Obesity :: Infertility & obesity link explored

Obesity has long been thought to be a major factor in couples’ inability to conceive, but a University of Adelaide researcher has discovered scientific evidence that obesity affects women’s eggs.

The research findings – using female mice – have been made by PhD student Cadence Minge in the University of Adelaide’s Research Centre for Reproductive Health.

Importantly, her research has also discovered a way to completely reverse the effects of obesity on mouse eggs, enabling afflicted eggs to develop into healthy embryos.

“Consuming a diet high in fat causes damage to eggs stored in female ovaries. As a result, when fertilised these eggs are not able to undergo normal, healthy development into embryos,” Ms Minge says.

Ms Minge has discovered that a protein in the cells surrounding, supporting and nourishing the egg – called Peroxisome Proliferator-Activated Receptor gamma (PPAR?) – is the main reason behind diet-induced infertility.

“The behaviour of this protein helps to determine the way in which the ovaries sense and respond to fats,” Ms Minge says.

“Being able to control this protein will be very important in the quest to reverse infertility caused by poor diets.”

Ms Minge’s research has found that when the protein is selectively targeted with the anti-diabetes drug rosiglitazone (marketed as Avandia by GlaxoSmithKline), the adverse effects of obesity on egg quality are completely reversed.

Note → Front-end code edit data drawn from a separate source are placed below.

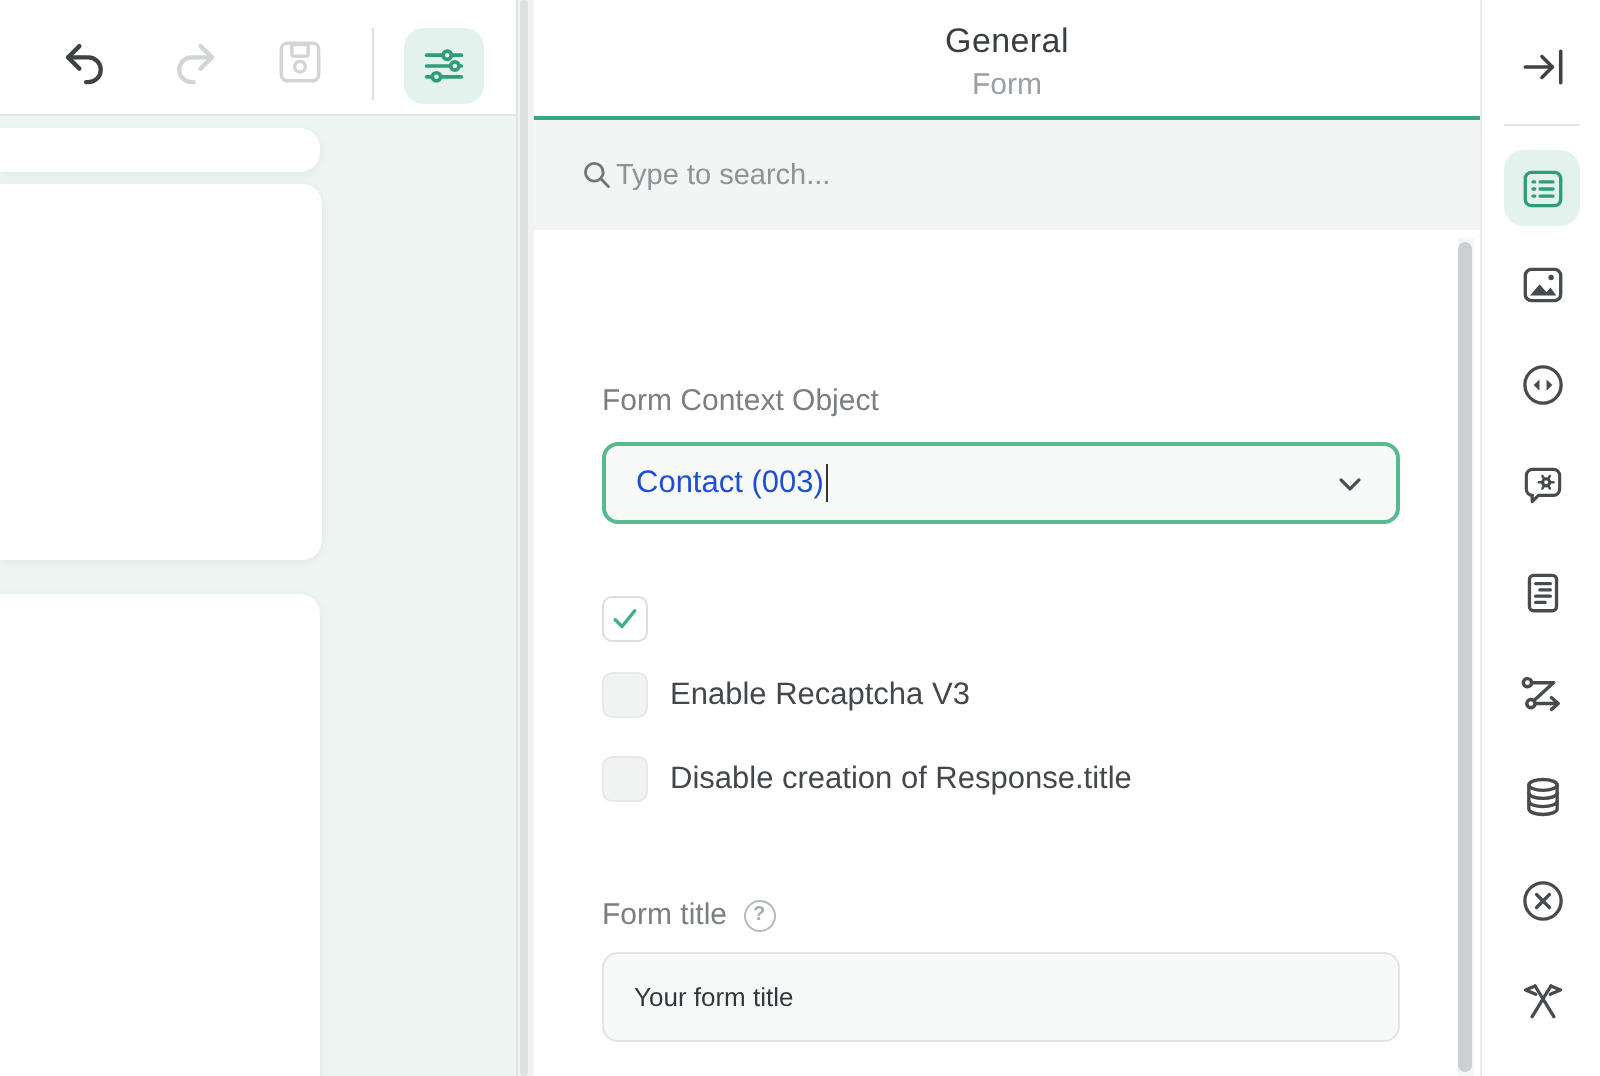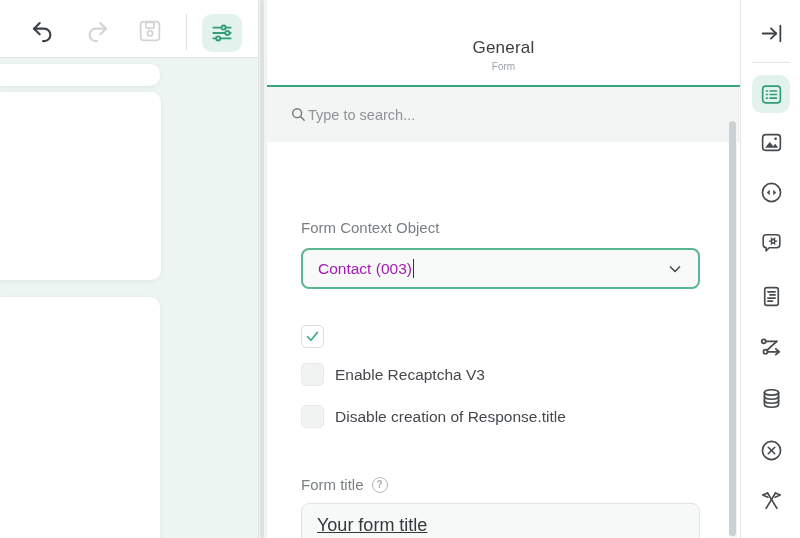"General" .panel-header { margin-top: 27px -> none }
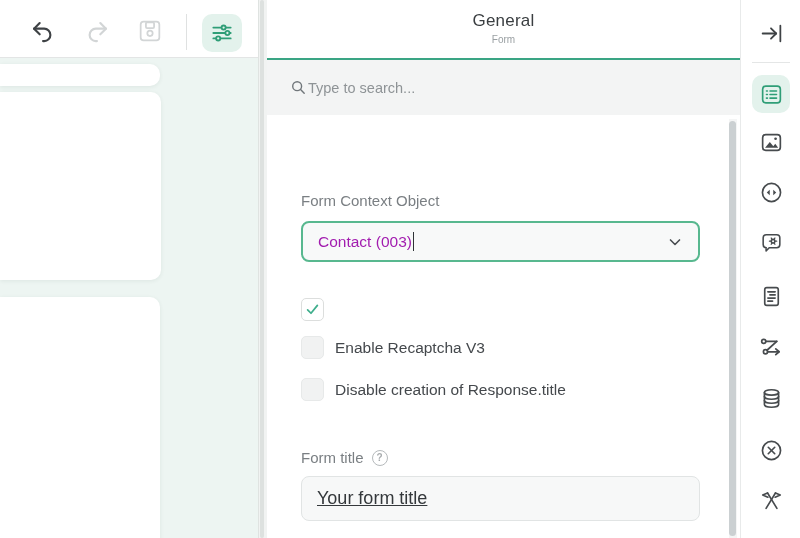"Form" .panel-subtitle { font-size: 10px -> 15px }
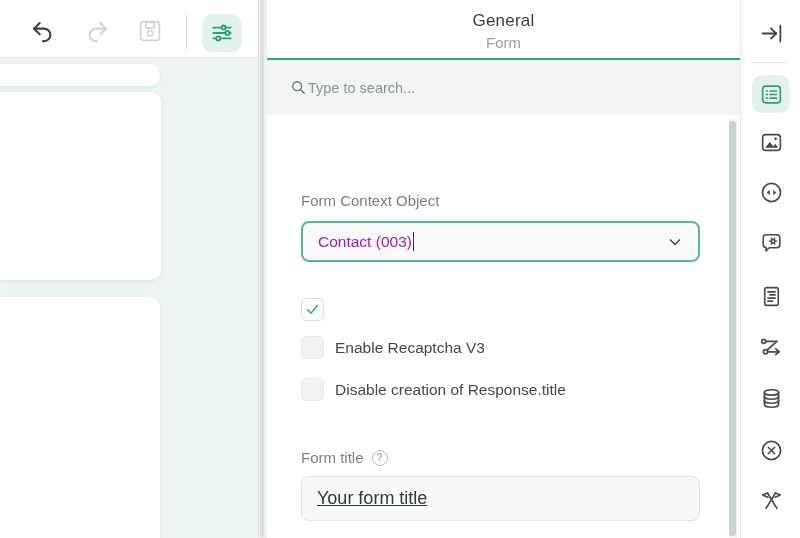"Contact (003)" .select-value { color: #a21caf -> #1d4ed8 }
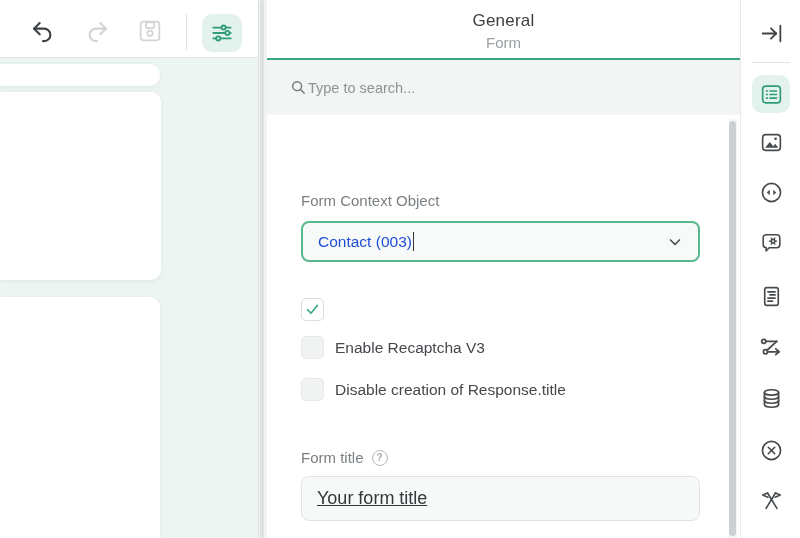"Your form title" .input-value { font-size: 18px -> 13px; text-decoration: underline -> none }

“The drug enables us to switch on the protein, thereby changing the way in which the ovaries sense and respond to fats. Embryo development rates are restored, and the cellular differentiation of the early embryo is improved. In the long-term these improvements can result in increased birth weight and fetal survival,” Ms Minge says.

However, Ms Minge warns that rosiglitazone should not be seen as a “quick fix” for infertile women.

“The rosiglitazone findings are of great significance for scientists researching egg maturation within the ovary. But at this stage, the research findings have only been made in mice. Also, the drug itself can have possible harmful side-effects, and more research is needed to find other, safer ways of activating the protein,” she says.

“With more research, if we can pinpoint critical cellular controls of egg quality, it may allow women to maximise their likelihood of healthy conception.”

Ms Minge says her findings emphasise the importance of a healthy lifestyle for women interested in conceiving children naturally.